Stacy Strack, Cindy’s sister, visited Cindy after the accident. She videotaped Cindy on June 29 at Glen Oaks, and the tape was played *687before the court to depict Cindy’s condition. (The tape is not part of the record on appeal.)

Sheryl Strack, Cindy’s sister and proposed guardian, testified that she was an activity director at a nursing home in Belvidere. On April 15, 1997, at the Centegra Hospital in Woodstock, Tom told her he did not think Cindy would be able to live on the respirator, and he wanted to take her off the respirator to see if she survived. At the hospital the following week, Tom made jokes about the shunt that Cindy had in her brain after she came out of surgery. Sheryl also testified that Cindy responded to her questions by closing and opening her eyes. Sheryl wanted to move Cindy to a rehabilitation hospital. She did not intend to withhold nutrition, water, and medication in order to allow Cindy to die. She thought Tom wanted to end Cindy’s life prematurely and that he was a controlling person. About five years before, Cindy had told her that she would not want to live in a vegetative state or on life support, but she would want to be given a chance if she was able to communicate in any manner. Sheryl believed Cindy loved her husband, but Cindy was unhappy about how he treated her.

Dan Martinez, Cindy’s brother, testified regarding Tom’s irate behavior toward Cindy when they played cards. Tom told him Cindy would die in a nursing home, and Tom would have her buried with a tombstone engraved, “Here lies Cindy Schmidt who died at the unmerciful hands of her brothers and sisters.” Dan acknowledged that Cindy told him she knew Tom loved her or knew that he cared for her, “but it was hard.”

Tom testified that he and Cindy were married in April 1990. He had met her two years before that.

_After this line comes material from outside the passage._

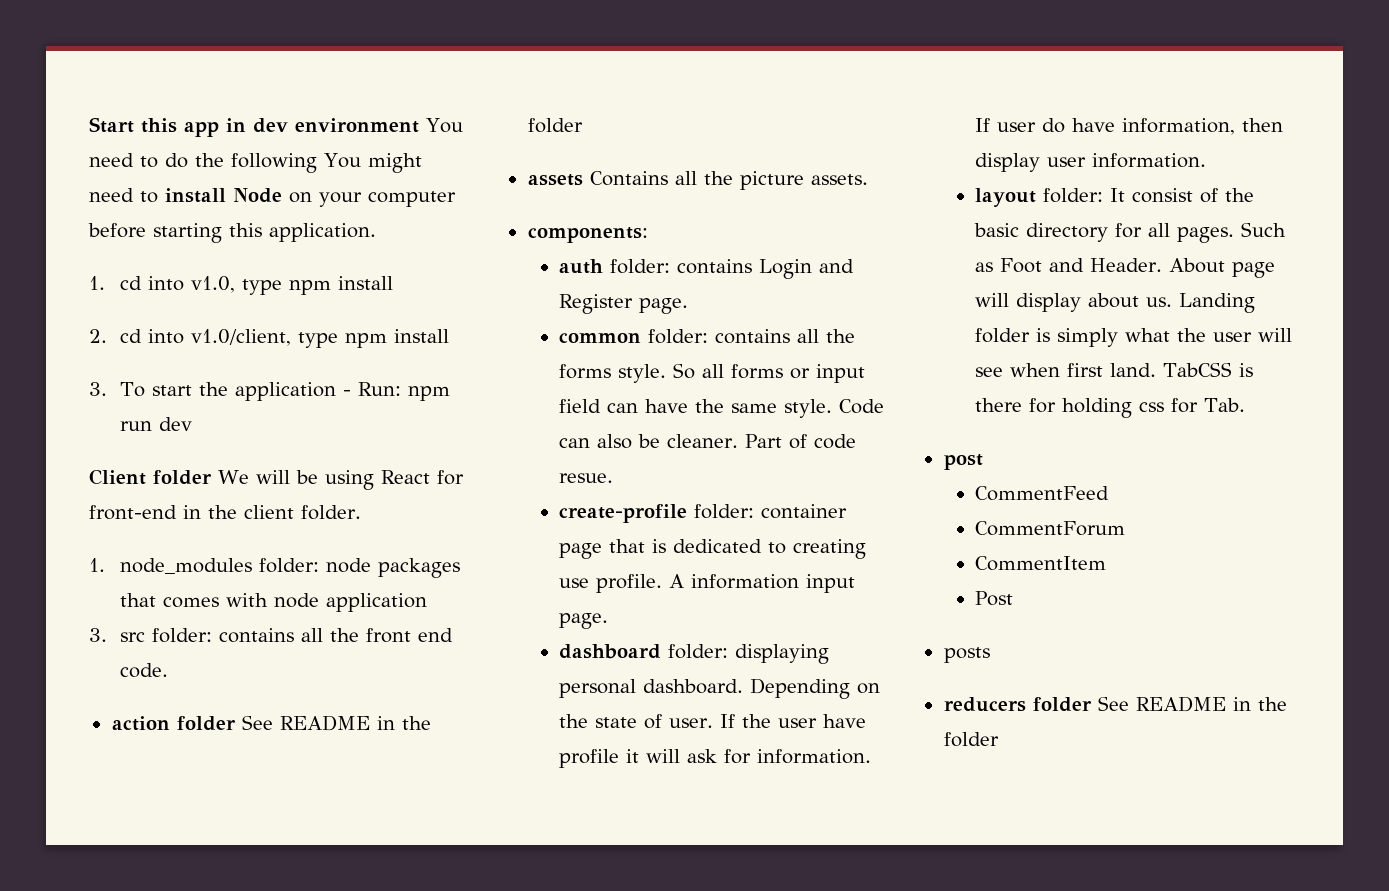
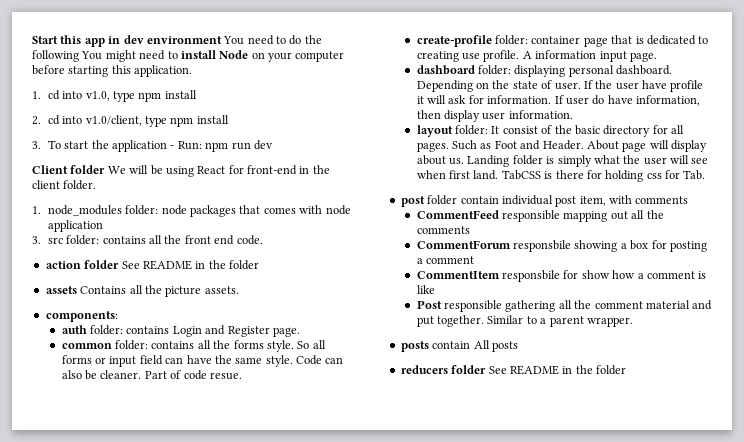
[974,486,1109,501] [974,521,1125,536] [974,556,1106,571] [974,591,1013,606] // CommentFeed // CommentForum // CommentItem // Post // -> [427,195,689,207] [416,210,664,222] [416,226,470,234] [416,240,707,252] [416,256,475,264] [416,270,707,282] [416,285,435,294] [416,300,713,312] [416,315,633,327] [400,340,490,352] folder contain individual post item, with comments // CommentFeed responsible mapping out all the comments // CommentForum responsbile showing a box for posting a comment // CommentItem responsbile for show how a comment is like // Post responsible gathering all the comment material and put together. Similar to a parent wrapper. // posts contain All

He considered their marriage to be happy and successful. They were never separated nor did they ever seek counseling. During the past year, he and Cindy had a conversation in which she stated that, if she were disabled, she would like Tom and her daughter Mandy to take care of her. She would not want to five in a vegetative state. Cindy sent Tom many cards and letters. A card she sent to Tom on March 21, 1997, stated, “I don’t mistrust you. I trust you with my life. You are my life.” Tom testified that anything he had done regarding Cindy’s care was based on medical opinion and was in her best interest. Anything done in the future would likewise be based upon medical opinions and recommendations and based on Cindy’s best interest. Tom had pet names for her, including “Booba” and “dumb blonde.” She would make faces in response to the names and make light of them. He visited her daily at the RIC and took many hours of training there to learn how to care for her. Tom took a leave of absence from his job to care for her after he used up his vacation and holiday time. His sister-in-law, Toni, also saw her daily in rehabilitation.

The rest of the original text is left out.